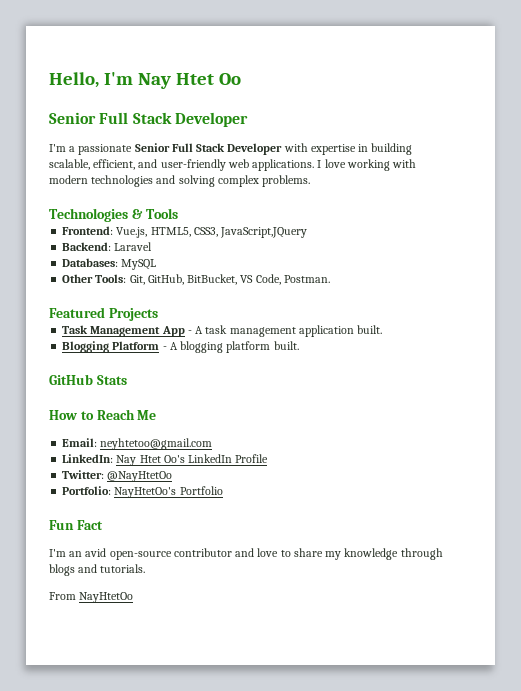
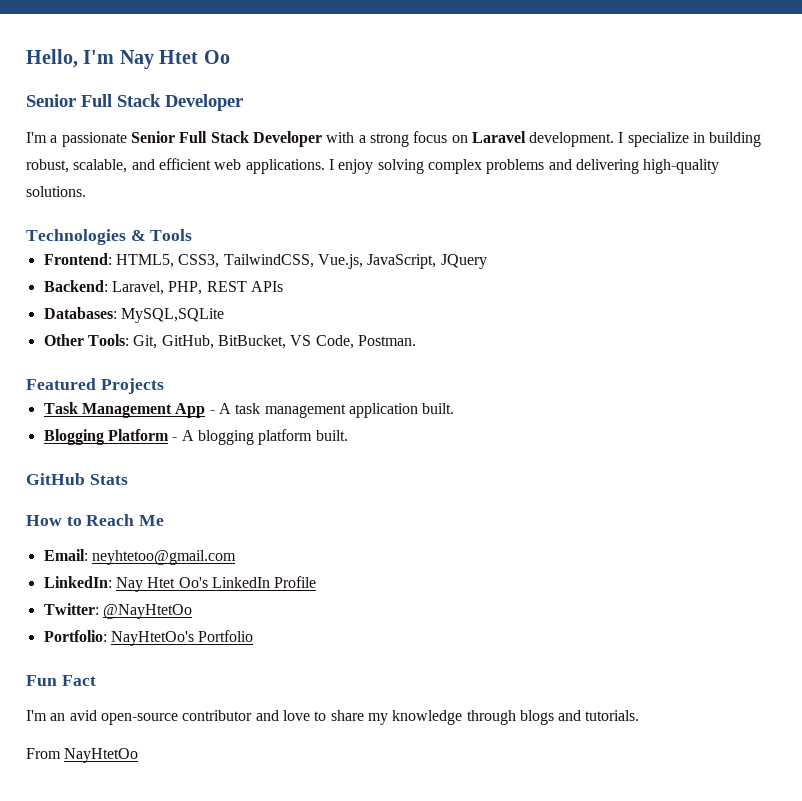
- I'm a passionate Senior Full Stack Developer with expertise in building scalable, efficient, and user-friendly web applications. I love working with modern technologies and solving complex problems.
+ I'm a passionate Senior Full Stack Developer with a strong focus on Laravel development. I specialize in building robust, scalable, and efficient web applications. I enjoy solving complex problems and delivering high-quality solutions.
- Frontend: Vue.js, HTML5, CSS3, JavaScript,JQuery
- Backend: Laravel
+ Frontend: HTML5, CSS3, TailwindCSS, Vue.js, JavaScript, JQuery
+ Backend: Laravel, PHP, REST APIs
- Databases: MySQL
+ Databases: MySQL,SQLite

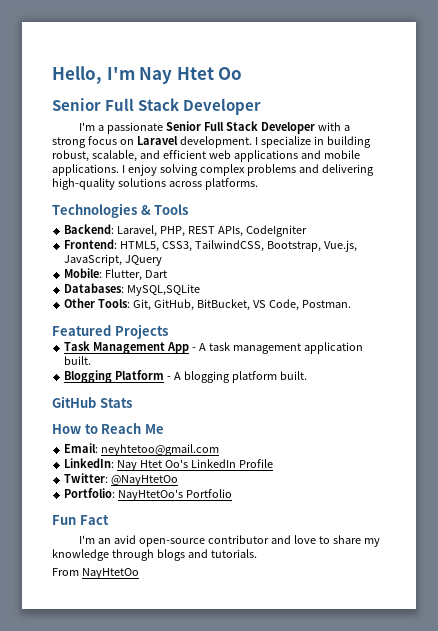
- I specialize in building robust, scalable, and efficient web applications.
+ I specialize in building robust, scalable, and efficient web applications and mobile applications.
- I enjoy solving complex problems and delivering high-quality solutions.
+ I enjoy solving complex problems and delivering high-quality solutions across platforms.
+ Backend: Laravel, PHP, REST APIs, CodeIgniter
- Frontend: HTML5, CSS3, TailwindCSS, Vue.js, JavaScript, JQuery
+ Frontend: HTML5, CSS3, TailwindCSS, Bootstrap, Vue.js, JavaScript, JQuery
- Backend: Laravel, PHP, REST APIs
+ Mobile: Flutter, Dart

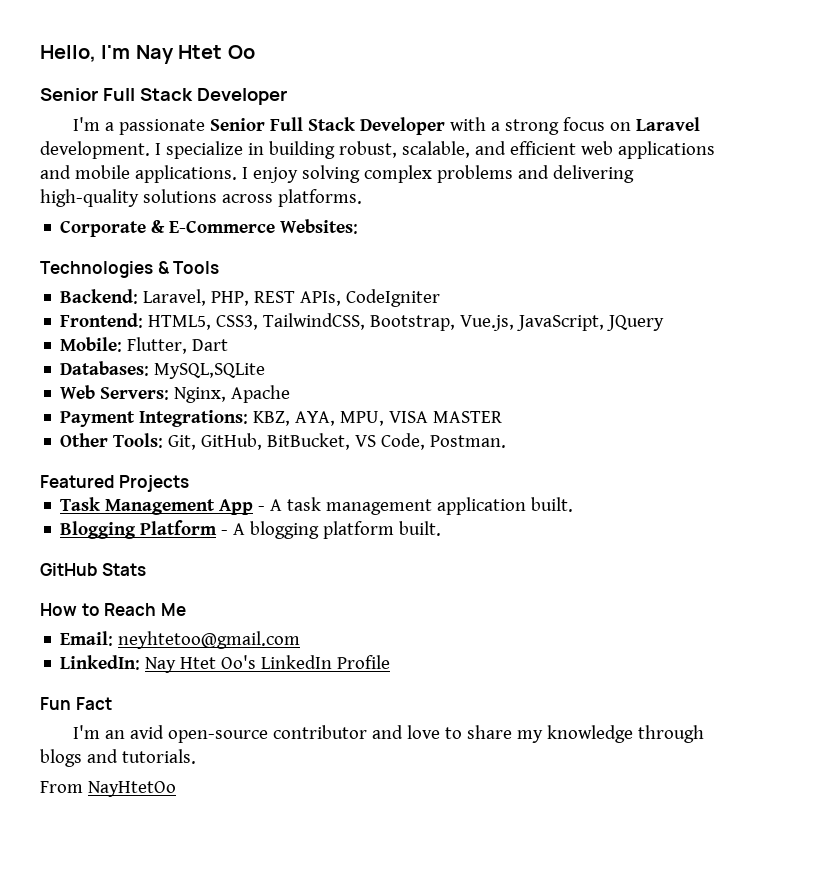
+ Corporate & E-Commerce Websites:
+ Web Servers: Nginx, Apache
+ Payment Integrations: KBZ, AYA, MPU, VISA MASTER
- Twitter: @NayHtetOo
- Portfolio: NayHtetOo's Portfolio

## WORK INSTRUCTIONS
Only the lines from the one with "solutions across platforms." through the last line of the listing belong in your answer; copy them exactly and skip the pictures.

## TASK RESULT
+ I enjoy solving complex problems and delivering high-quality solutions across platforms.
+ Backend: Laravel, PHP, REST APIs, CodeIgniter
- Frontend: HTML5, CSS3, TailwindCSS, Vue.js, JavaScript, JQuery
+ Frontend: HTML5, CSS3, TailwindCSS, Bootstrap, Vue.js, JavaScript, JQuery
- Backend: Laravel, PHP, REST APIs
+ Mobile: Flutter, Dart

+ Corporate & E-Commerce Websites:
+ Web Servers: Nginx, Apache
+ Payment Integrations: KBZ, AYA, MPU, VISA MASTER
- Twitter: @NayHtetOo
- Portfolio: NayHtetOo's Portfolio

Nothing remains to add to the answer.